**Prompt**
Whenever the word "incorporating" shows up in a line of the data, copy that line.

**Entries shown**
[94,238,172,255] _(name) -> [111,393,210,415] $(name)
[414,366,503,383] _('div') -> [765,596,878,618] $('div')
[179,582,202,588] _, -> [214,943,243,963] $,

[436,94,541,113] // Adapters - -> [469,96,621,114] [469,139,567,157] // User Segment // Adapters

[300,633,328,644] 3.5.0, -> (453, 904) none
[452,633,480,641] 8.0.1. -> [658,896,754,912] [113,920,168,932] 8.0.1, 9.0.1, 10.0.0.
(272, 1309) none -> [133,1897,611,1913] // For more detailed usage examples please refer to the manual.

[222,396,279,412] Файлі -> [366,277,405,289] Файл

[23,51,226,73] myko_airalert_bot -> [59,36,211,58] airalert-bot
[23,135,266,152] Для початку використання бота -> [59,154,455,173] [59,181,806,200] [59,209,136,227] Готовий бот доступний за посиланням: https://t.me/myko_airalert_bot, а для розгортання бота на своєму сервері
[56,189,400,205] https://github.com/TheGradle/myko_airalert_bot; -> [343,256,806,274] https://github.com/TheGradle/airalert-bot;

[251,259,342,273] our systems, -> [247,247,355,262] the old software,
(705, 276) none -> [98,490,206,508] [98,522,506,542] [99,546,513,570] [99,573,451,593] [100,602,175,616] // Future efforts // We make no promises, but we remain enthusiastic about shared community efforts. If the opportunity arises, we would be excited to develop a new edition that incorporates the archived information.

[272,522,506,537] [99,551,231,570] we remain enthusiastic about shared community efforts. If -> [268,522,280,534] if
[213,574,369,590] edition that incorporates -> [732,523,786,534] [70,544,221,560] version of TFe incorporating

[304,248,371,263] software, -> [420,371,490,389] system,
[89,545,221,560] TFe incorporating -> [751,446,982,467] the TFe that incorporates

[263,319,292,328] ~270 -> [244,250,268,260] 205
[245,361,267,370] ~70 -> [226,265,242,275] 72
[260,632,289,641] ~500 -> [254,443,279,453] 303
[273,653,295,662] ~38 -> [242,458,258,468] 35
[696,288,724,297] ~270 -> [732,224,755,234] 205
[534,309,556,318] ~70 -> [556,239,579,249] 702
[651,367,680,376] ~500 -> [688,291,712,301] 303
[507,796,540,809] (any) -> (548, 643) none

**Solution for this exercise**
[213,574,369,590] edition that incorporates -> [732,523,786,534] [70,544,221,560] version of TFe incorporating
[89,545,221,560] TFe incorporating -> [751,446,982,467] the TFe that incorporates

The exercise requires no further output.